Hierarchy
⤷ PA-BN-FB-XX (Application Component) General Parts
⤷ PAOC_BEN_FBN (Package) Flexible Benefits System
Basic Data
Data Element | FBN_DIFWT |
Short Description | Employee Credit/Cost from GB FlexBens: Wage Type |
Data Type
Category of Dictionary Type | D | Domain |
Type of Object Referenced | No Information | |
Domain / Name of Reference Type | LGART | |
Data Type | CHAR | Character String |
Length | 4 | |
Decimal Places | 0 | |
Output Length | 4 | |
Value Table | T512W |
Further Characteristics
Search Help: Name | ||
Search Help: Parameters | ||
Parameter ID | ||
Default Component name | DIFFWAGETYPE | |
Change document | ||
No Input History | ||
Basic direction is set to LTR | ||
No BIDI Filtering |
Field Label
Length | Field Label | |
Short | 10 | Crd/CostWT |
Medium | 15 | Credt/Cost WT |
Long | 20 | Credit/Cost WageType |
Heading | 0 |
Documentation
Definition
This wage type stores the employee credit or employee cost generated as a result of an employee's flexible benefits choices. There are two elements that affect the value of an employee credit or cost.
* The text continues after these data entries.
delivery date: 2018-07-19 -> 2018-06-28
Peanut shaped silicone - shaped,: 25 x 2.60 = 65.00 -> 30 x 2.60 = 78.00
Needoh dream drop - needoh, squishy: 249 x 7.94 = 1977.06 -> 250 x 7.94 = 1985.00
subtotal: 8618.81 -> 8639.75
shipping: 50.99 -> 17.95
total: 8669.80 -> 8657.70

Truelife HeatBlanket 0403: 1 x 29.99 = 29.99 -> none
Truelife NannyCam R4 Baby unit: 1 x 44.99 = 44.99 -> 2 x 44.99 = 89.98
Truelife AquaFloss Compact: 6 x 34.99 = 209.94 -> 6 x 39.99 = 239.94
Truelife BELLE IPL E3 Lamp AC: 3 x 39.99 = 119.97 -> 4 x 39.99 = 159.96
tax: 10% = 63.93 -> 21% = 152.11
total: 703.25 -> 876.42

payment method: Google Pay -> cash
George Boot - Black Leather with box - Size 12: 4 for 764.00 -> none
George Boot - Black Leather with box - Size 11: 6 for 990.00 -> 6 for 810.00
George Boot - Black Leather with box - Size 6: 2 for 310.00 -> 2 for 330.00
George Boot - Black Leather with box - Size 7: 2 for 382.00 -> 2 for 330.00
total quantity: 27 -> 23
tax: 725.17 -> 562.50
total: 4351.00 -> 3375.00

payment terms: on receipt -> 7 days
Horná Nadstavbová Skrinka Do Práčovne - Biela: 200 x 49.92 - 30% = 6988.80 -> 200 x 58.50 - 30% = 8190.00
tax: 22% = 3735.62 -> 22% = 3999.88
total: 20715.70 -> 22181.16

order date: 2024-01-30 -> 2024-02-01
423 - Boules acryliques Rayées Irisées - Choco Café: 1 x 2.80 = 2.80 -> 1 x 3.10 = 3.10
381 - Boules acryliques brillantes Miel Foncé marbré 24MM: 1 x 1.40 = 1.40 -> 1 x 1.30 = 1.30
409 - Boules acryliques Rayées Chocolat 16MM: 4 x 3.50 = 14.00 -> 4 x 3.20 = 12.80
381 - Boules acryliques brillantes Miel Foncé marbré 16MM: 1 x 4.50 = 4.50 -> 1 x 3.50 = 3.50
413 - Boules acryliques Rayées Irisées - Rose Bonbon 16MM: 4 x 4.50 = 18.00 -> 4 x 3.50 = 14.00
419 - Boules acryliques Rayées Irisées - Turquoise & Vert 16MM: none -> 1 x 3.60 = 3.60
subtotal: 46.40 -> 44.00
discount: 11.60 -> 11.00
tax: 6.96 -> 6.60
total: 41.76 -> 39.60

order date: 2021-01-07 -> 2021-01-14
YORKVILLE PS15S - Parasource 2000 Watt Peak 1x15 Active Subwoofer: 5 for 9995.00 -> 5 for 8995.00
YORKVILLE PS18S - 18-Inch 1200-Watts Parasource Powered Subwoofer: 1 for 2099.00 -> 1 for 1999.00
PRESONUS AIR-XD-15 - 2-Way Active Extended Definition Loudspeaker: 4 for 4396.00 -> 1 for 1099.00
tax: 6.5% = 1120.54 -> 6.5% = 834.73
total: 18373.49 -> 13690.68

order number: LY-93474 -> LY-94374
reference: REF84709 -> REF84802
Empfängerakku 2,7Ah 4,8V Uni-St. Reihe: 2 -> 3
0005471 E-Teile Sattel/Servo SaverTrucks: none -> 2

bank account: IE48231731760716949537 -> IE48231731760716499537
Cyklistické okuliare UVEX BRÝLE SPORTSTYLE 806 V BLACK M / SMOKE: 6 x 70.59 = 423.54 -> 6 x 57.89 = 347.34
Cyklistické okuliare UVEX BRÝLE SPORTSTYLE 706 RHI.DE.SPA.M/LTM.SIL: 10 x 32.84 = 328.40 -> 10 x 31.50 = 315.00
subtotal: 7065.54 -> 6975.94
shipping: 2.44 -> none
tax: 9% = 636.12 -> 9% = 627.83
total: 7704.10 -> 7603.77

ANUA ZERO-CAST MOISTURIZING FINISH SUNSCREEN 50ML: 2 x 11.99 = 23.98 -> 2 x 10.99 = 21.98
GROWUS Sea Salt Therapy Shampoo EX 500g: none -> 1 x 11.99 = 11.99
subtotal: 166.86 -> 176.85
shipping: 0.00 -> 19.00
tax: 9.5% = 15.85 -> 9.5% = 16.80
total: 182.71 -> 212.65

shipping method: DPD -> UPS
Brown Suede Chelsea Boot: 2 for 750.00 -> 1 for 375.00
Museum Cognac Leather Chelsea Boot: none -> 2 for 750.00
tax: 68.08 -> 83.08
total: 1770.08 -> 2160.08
- The difference in cost between the standard value and the flexed value.
- The effect of applying the NIC neutrality principle to an employee's benefits choices.
Example
In both scenarios below, the employer has applied the NIC neutrality principle to the holiday plan.
Scenario 1: The difference between the standard and flexed values (standard - flexed) is positive.
The employee enrols in a holiday plan with a standard option value of GBP 130 per month and chooses a holiday selling option costing GBP 100.00 per month. The difference between the standard and flexed value, the employee credit, is therefore GBP 30.00 .
In the holiday plan, this employee credit generates increased employer National Insurance Contributions (NICs) of GBP 3.16. Therefore, as the NIC neutrality principle is applied to the holiday plan, the employee must pay for this increase in employer NICs. As a result, the employee receives a credit of GBP 26.83 (30.00 - 3.16 ) as a result of the holiday plan option he has selected.
This employee credit amount is stored in this wage type, and the employee's gross salary, taxable pay and NIable pay are increased by the value of this employee credit.
Scenario 2: The difference between the standard and flexed values (standard - flexed) is negative.
The employee enrols in a holiday plan with a standard option value of GBP 100 per month and chooses a holiday buying option costing GBP 130.00 per month. The difference between the standard and flexed value, the employee cost, is therefore GBP 30.00 .
In the holiday plan, this employee cost generates decreased employer National Insurance Contributions (NICs) of GBP 3.16. Therefore, as the NIC neutrality principle is applied to the holiday plan, the employee will receive the value of this decrease in employer NICs. As a result, the employee cost is calculated as GBP 26.83 (30.00 - 3.16 ) as a result of the holiday plan option he has selected.
This employee cost amount is stored in this wage type, and the employee's gross salary, taxable pay and NIable pay are decreased by rhe value of this employee cost.